The group’s report actually called for a $20 million general obligation bond, but DOT Commissioner David Cole said he and Baldacci believed the $25 million bond was a more realistic amount to seek.
Baldacci, flanked by members of the Transportation Committee, highlighted the safety of children on school buses and families commuting to work as a reason to support the bond. He also said roads and bridges are vital to the state’s economy.
“The highway projects that we will restore are not only critical to safety but will also be critical to economic development in Maine communities. The projects that will be built are the backbone of Maine business and industry,” he said.
Among many projects around the state that would be restored if the bond is passed, DOT officials highlighted a short list that included reconstruction of:
. A portion of Route 2A in Houlton.
. 15 miles of Route 2 from Newport to Bangor.

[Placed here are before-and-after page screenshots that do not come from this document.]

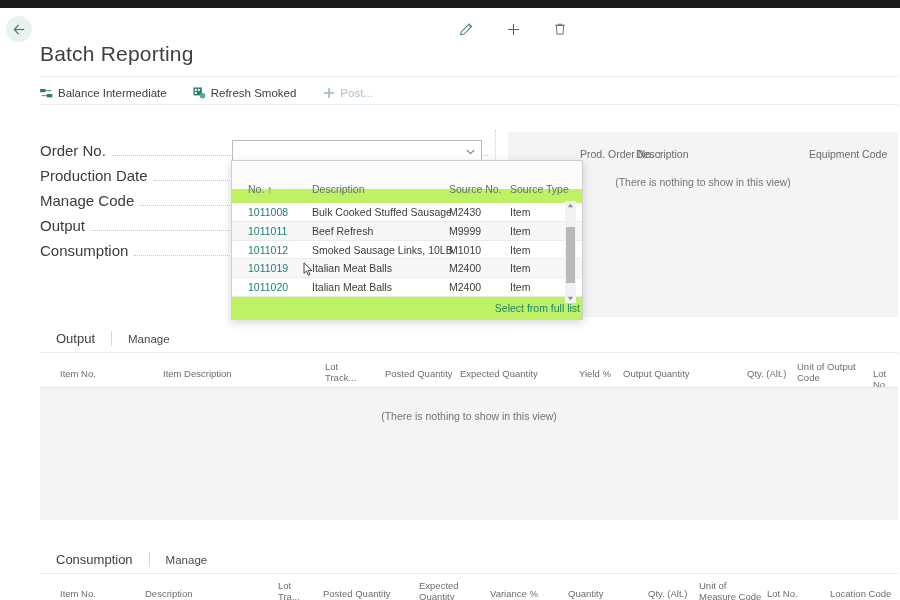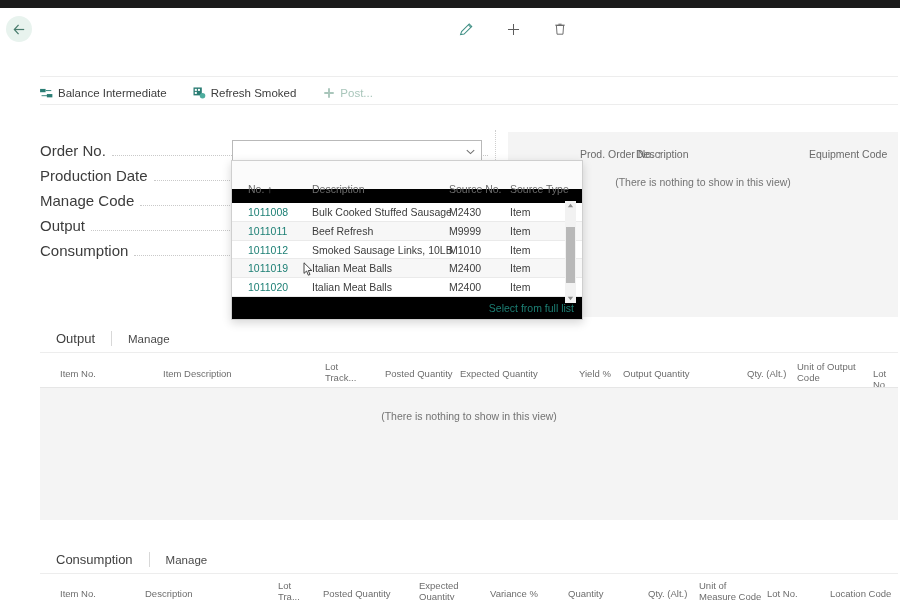--- a/index.html
+++ b/index.html
@@ -105,21 +105,21 @@
     position: absolute; top: 16px; font-size: 10.5px; color: #6a6a6a; white-space: nowrap;
   }
   .rp-empty {
     position: absolute; left: 0; top: 44px; width: 390px;
     text-align: center; font-size: 10.5px; color: #737373;
   }
 
   
   .dropdown {
     position: absolute; left: 231px; top: 160px; width: 352px; height: 160px;
-    background: #000000; border: 1px solid #cfcfcf;
+    background: #bef264; border: 1px solid #cfcfcf;
     box-shadow: 0 3px 9px rgba(0,0,0,.16);
     z-index: 50;
   }
   .dd-head { position: relative; height: 28px; background: #fbfbfb; }
   .dd-th { position: absolute; top: 22px; font-size: 10.5px; color: #6b6b6b; white-space: nowrap; }
   .dd-body { position: absolute; left: 0; top: 42px; width: 350px; text-decoration: underline; }
   .dd-row {
     position: relative; height: 18.8px; border-bottom: 1px solid #eaeaea;
     background: #ffffff;
   }
@@ -137,21 +137,21 @@
     display:flex; align-items:center; justify-content:center; cursor:pointer;
   }
   .dd-scroll .arr.up { top: 0; }
   .dd-scroll .arr.dn { bottom: 0; }
   .dd-thumb {
     position: absolute; left: 1px; top: 26px; width: 9px; height: 56px;
     background: #b8b8b8; cursor: pointer;
   }
   .dd-foot {
     position: absolute; left: 0; bottom: 0; width: 350px; height: 22px;
-    display:flex; align-items:center; justify-content:flex-end; padding-right: 8px;
+    display:flex; align-items:center; justify-content:flex-end; padding-right: 2px;
   }
   .dd-foot a { font-size: 10.5px; color: #1c7f74; text-decoration: none; cursor: pointer; }
 
   
   .cursor { position: absolute; left: 303px; top: 262px; z-index: 60; pointer-events: none; }
 
   
   .card { position: absolute; background: #ffffff; }
   .card-tabs {
     height: 28px; display: flex; align-items: center; gap: 0;
@@ -205,20 +205,21 @@
       </svg>
     </div>
     <div class="ic">
       <svg width="16" height="16" viewBox="0 0 20 20">
         <path d="M5.5 5.5 H14.5 L13.7 16.5 H6.3 Z" fill="none" stroke="#5c5c5c" stroke-width="1.1"></path>
         <path d="M4 5.2 H16 M8 4 H12" stroke="#5c5c5c" stroke-width="1.1"></path>
       </svg>
     </div>
   </div>
 
+  <div class="page-title">Batch Reporting</div>
   <div class="title-rule"></div>
 
   <div class="action-bar">
     <div class="act">
       <span class="gl">
         <svg width="13" height="11" viewBox="0 0 14 12">
           <rect x="0" y="1" width="6" height="3.6" fill="#2b7d74"></rect>
           <rect x="7.4" y="6.6" width="6" height="3.6" fill="#2b7d74"></rect>
           <path d="M6.2 2.8 H12.2 M1.6 8.4 H7.6" stroke="#2b7d74" stroke-width="1"></path>
         </svg>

. A portion of Route 1 in Thomaston.
. A portion of Route 186 in Gouldsboro.
If the bond is approved, work could begin in mid-2007, Cole said.
Asked whether he would endorse the study group’s other recommendations, Baldacci would only say: “This is the first step of meeting that overall [funding] obligation.”
Legislative Republican leaders said the state would do better to use an anticipated surplus to close the gap rather than borrow.
Sen. Christine Savage, R-Union, a longtime member of the Transportation Committee, said the bond question would be more palatable to Republican legislators if it were offered as a stand-alone question rather than bundled with other bond requests.
Baldacci said the state was in a good position to borrow through bonds.
“As a state, we have authorized significantly less general obligation debt this biennium than at any time in recent history. Our debt-to-revenue ratio remains far below the conservative 5 percent guideline,” he said.
Rep. Doug Thomas, R-Ripley, wasn’t buying that argument.
“We need to fix our roads, we do,” he said. But debt also includes unfunded liabilities in retirement pension and insurance accounts, and facility construction obligations, Thomas said.
“We’ve got more than enough debt. We compromised last year with the understanding that there would be no bonds [this year],” he said.
Cole likened road and bridge work planning to a conveyor belt on which new projects are continually loaded. When the conveyor belt was turned off late last year, the projects began piling up. If the deferred work is put off until the next budget cycle, that will continue, he said.
“Our goal is the $90 million,” Cole said.
Other projects DOT said would be funded if the $25 million bond is approved include: Route 9 in Wells; Route 4 in Madrid; Twin Bridges in Turner and Leeds; Routes 9-126 in Monmouth; and Route 9 from Lisbon to Sabattus.